Sound investment decisions

The right’s other argument is that superannuation balances are being turned into piggy banks for do-gooders to raid for their pet schemes, like public housing and industry investment.

All funds are required by law to make investment decisions based on their projected returns to members. This law hasn’t changed and never will. Industry funds would never stand for such a change. Never.

On the left, different but no less populist and misleading arguments are being employed with increasing frequency.

One is that industry super, in fact all super, is a neoliberal plot that has effectively privatised the aged pension.

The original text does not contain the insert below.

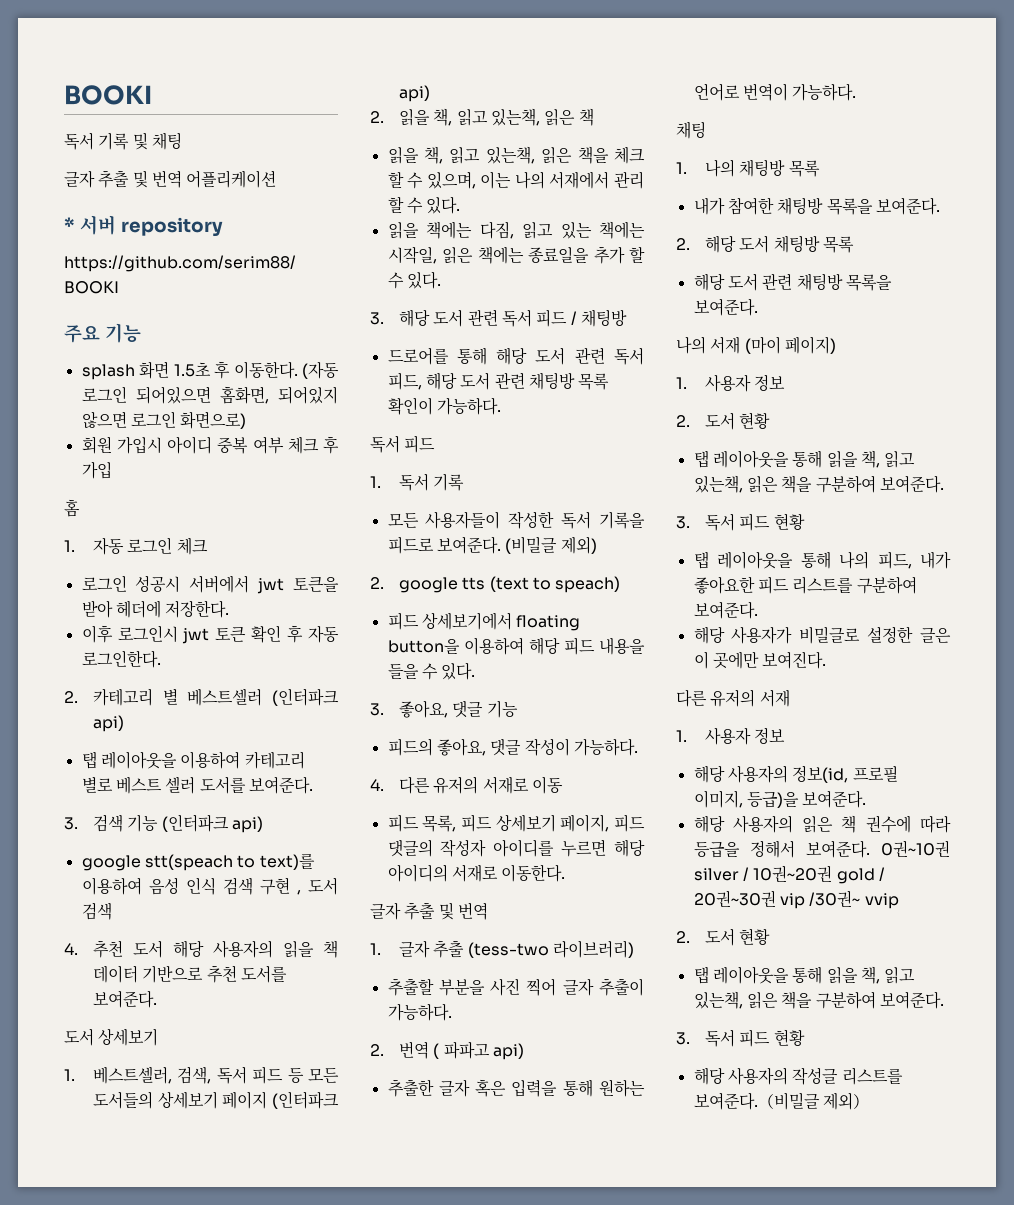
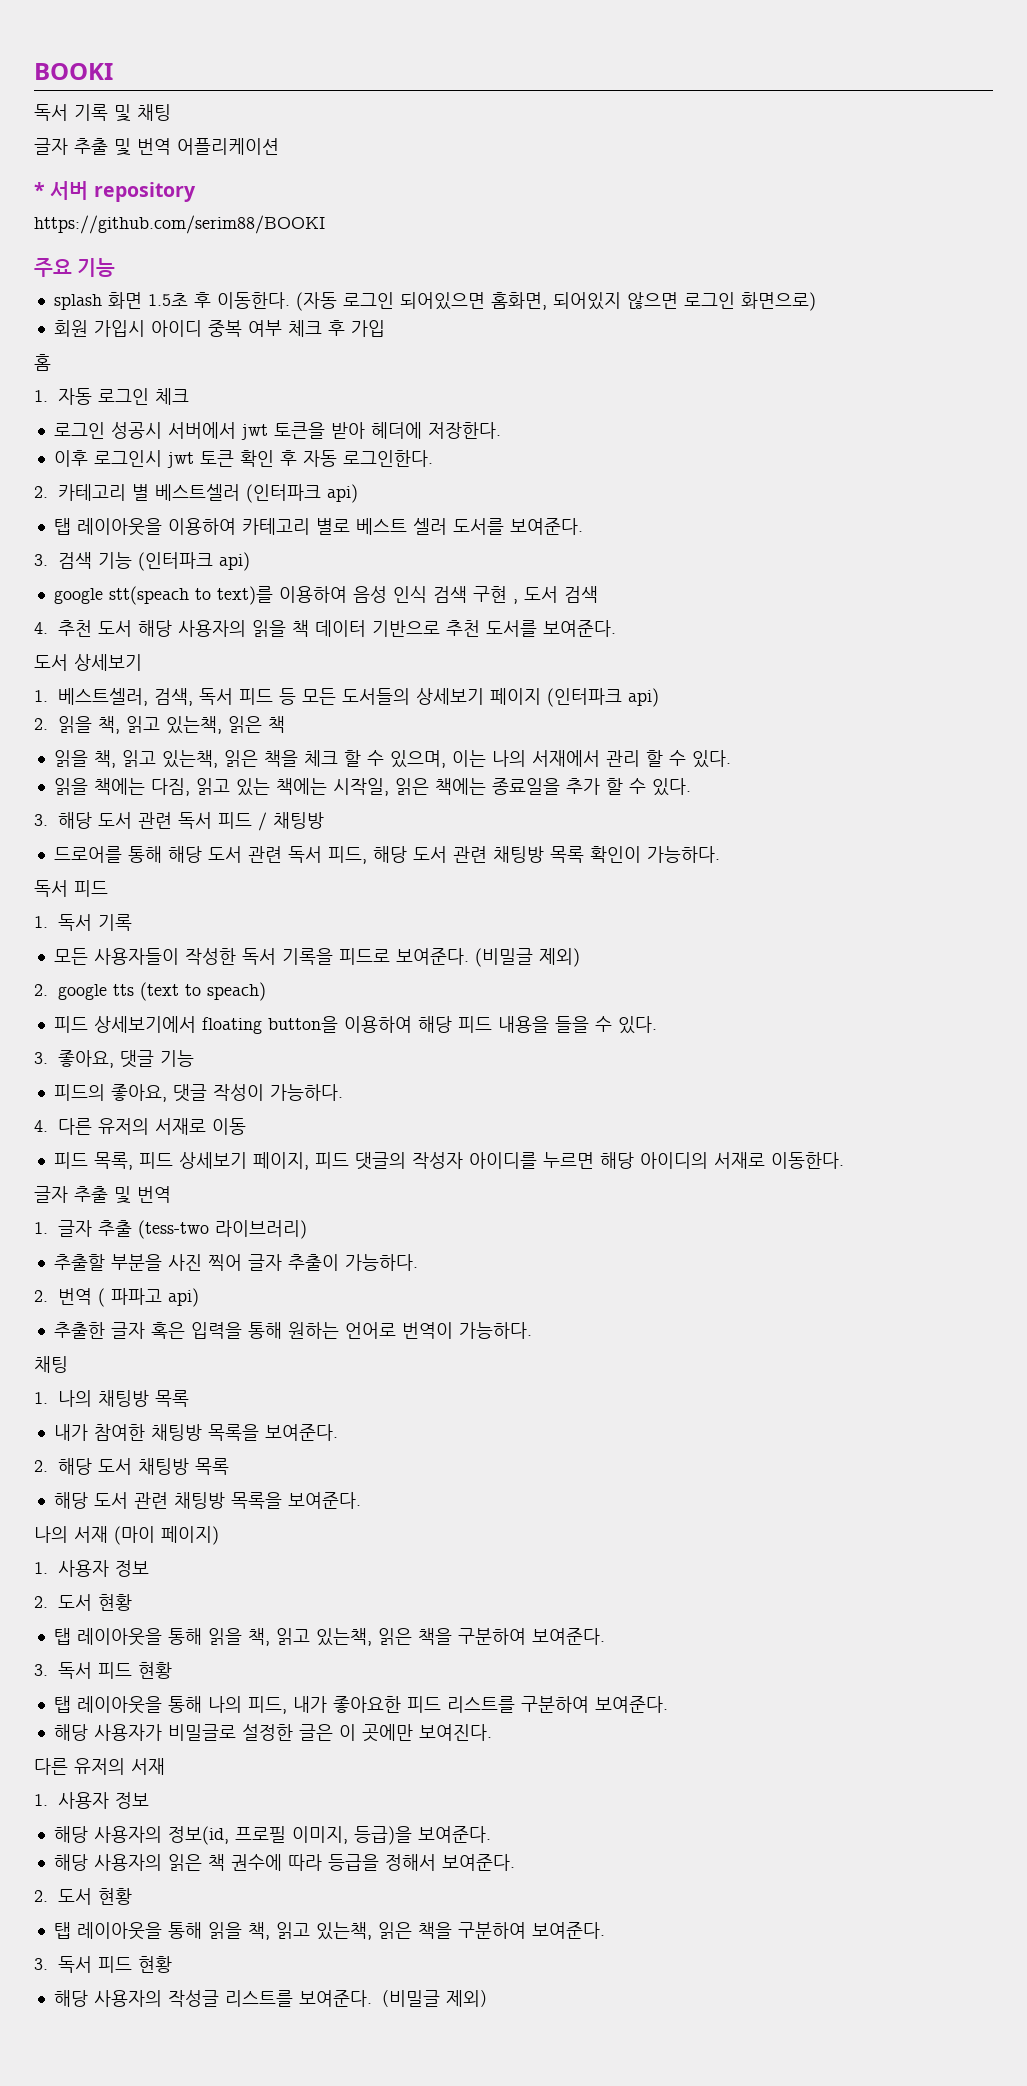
[881,840,950,857] [693,865,885,884] [693,890,899,909] 0권~10권 silver / 10권~20권 gold / 20권~30권 vip /30권~ vvip -> (515, 1862) none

This is another nonsense. Industry superannuation didn’t come at the expense of the pension—the pension was raised significantly during its period of creation, as were other benefits to seniors. The dual existence of industry superannuation and a significantly higher aged pension is a double buffer against the vicissitudes of old age.

In the long-term, this so-called progressive populist critique of industry superannuation is as dangerous as the conservative populist critique it imitates. It’s a case of different sheep costumes but essentially the same wolf.

Far better off

Australians and Australia are far better off for four decades of the equal employer union representation model on a profit-to-member basis.

With each passing year, its future will be more certain, but there is still much work to do to combat the dangerous myths peddled by its opponents.

Fighting back against these misleading campaigns is one of the most important things for Industry fund leaders can do.

Wayne Swan is chair of Cbus. He was also Treasurer of Australia, and Deputy Prime Minister of Australia in the Gillard and Rudd Labor governments.